Given records Block Start
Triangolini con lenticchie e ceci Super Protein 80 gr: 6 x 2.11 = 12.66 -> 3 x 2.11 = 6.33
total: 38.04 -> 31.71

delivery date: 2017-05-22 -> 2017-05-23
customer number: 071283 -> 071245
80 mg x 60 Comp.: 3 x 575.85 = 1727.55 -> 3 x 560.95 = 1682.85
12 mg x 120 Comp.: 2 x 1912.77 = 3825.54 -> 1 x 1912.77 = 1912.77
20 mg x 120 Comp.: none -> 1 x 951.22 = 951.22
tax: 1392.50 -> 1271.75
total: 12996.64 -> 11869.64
Given records Block End
Given records Block Start
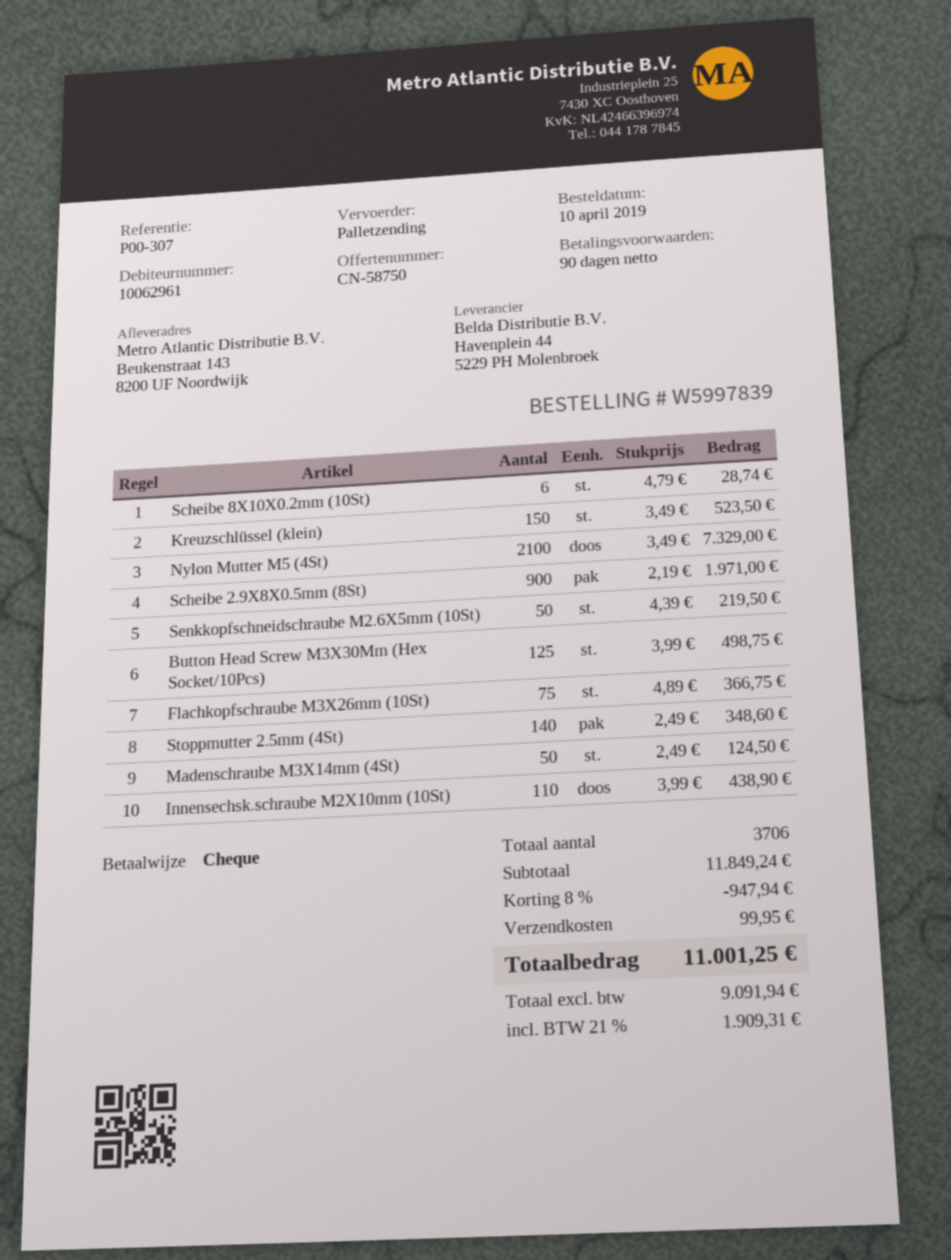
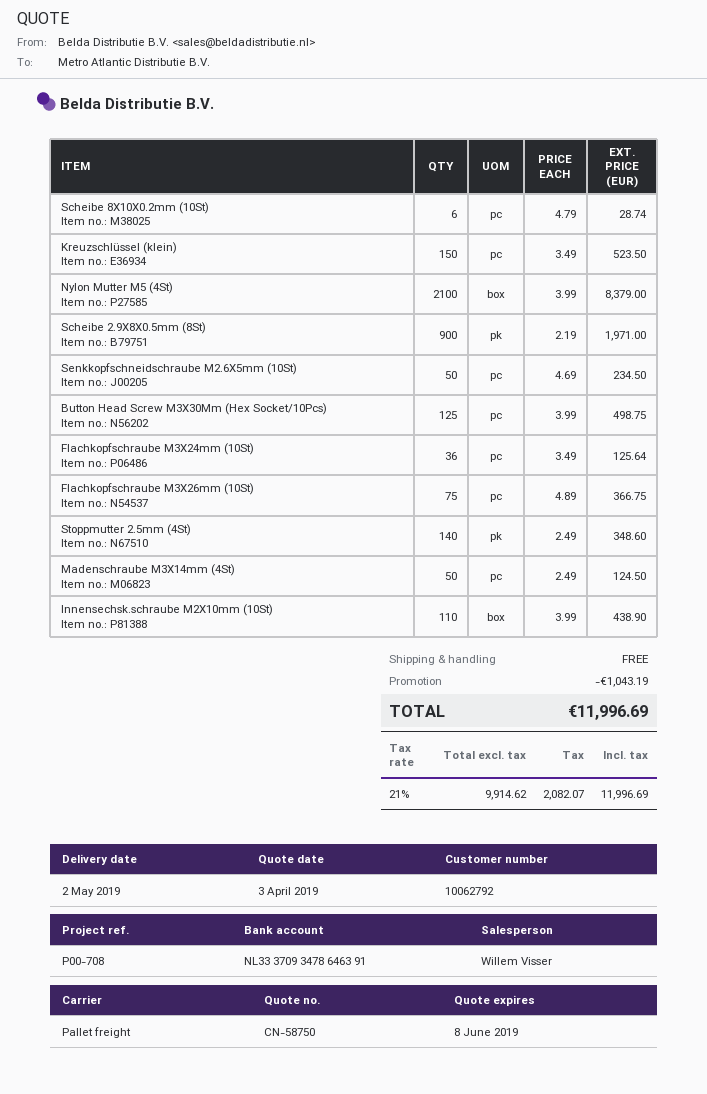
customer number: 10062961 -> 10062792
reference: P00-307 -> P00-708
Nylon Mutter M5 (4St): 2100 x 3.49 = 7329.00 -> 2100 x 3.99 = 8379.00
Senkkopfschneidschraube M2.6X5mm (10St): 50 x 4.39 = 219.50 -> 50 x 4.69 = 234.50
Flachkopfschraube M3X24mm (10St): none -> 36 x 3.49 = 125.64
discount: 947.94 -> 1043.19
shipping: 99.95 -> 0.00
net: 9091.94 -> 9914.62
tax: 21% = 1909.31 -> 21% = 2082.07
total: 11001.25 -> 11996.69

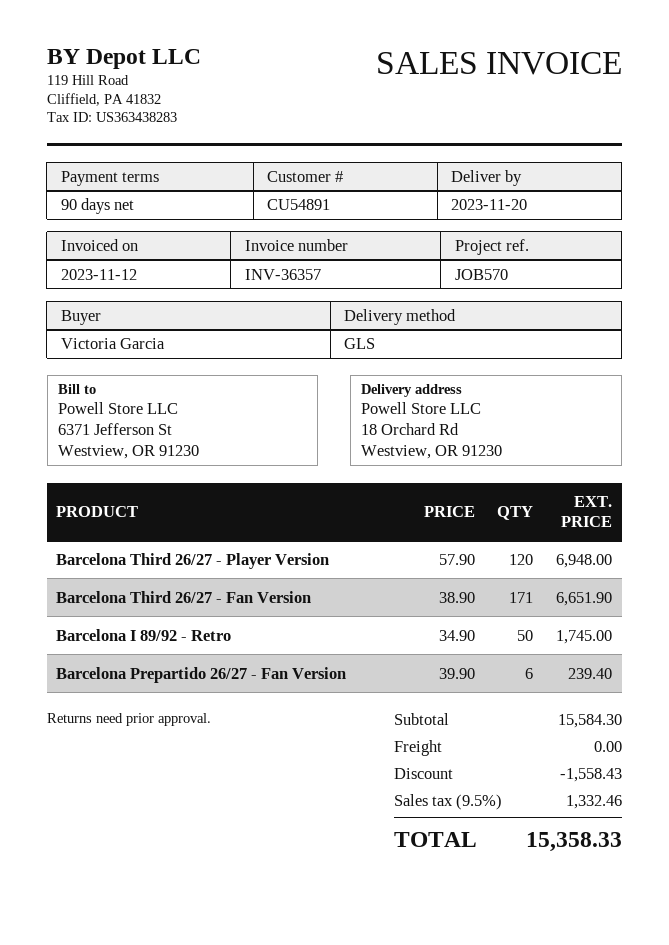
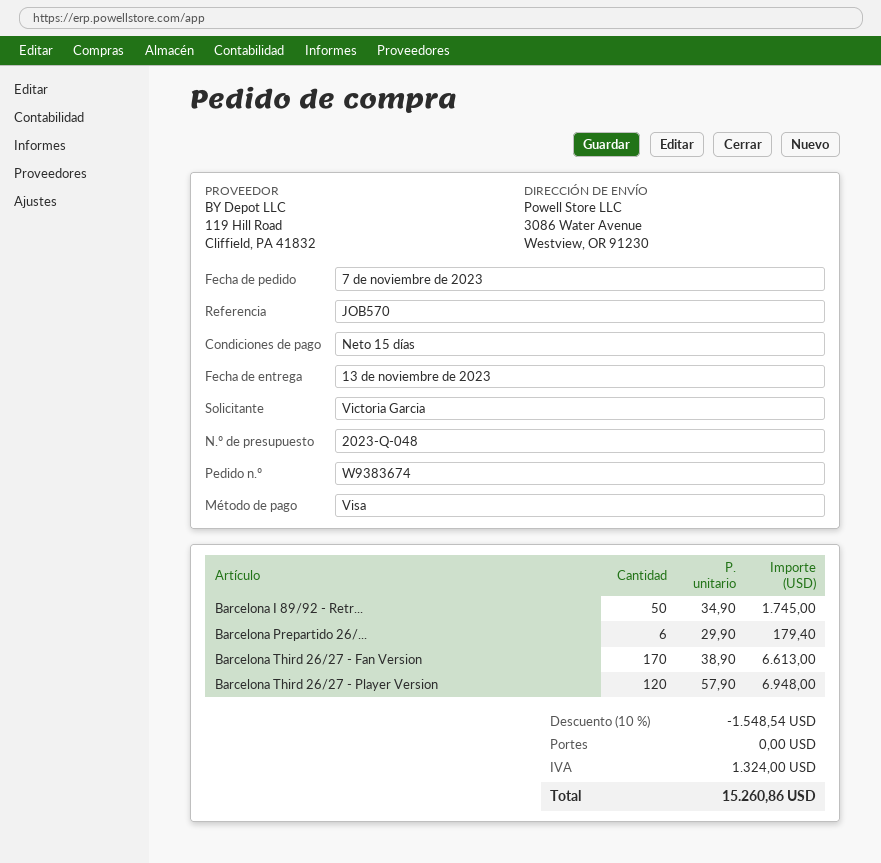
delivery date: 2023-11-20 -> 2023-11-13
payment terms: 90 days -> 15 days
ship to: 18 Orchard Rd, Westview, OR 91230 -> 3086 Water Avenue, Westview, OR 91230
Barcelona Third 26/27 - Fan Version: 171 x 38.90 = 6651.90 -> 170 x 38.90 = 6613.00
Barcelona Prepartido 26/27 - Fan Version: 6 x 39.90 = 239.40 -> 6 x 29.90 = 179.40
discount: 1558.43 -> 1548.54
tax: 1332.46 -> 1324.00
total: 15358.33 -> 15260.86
Given records Block End
**Prompt**
Every line that holds the string "none" must be copied from the records above.

**Solution for this task**
20 mg x 120 Comp.: none -> 1 x 951.22 = 951.22
Flachkopfschraube M3X24mm (10St): none -> 36 x 3.49 = 125.64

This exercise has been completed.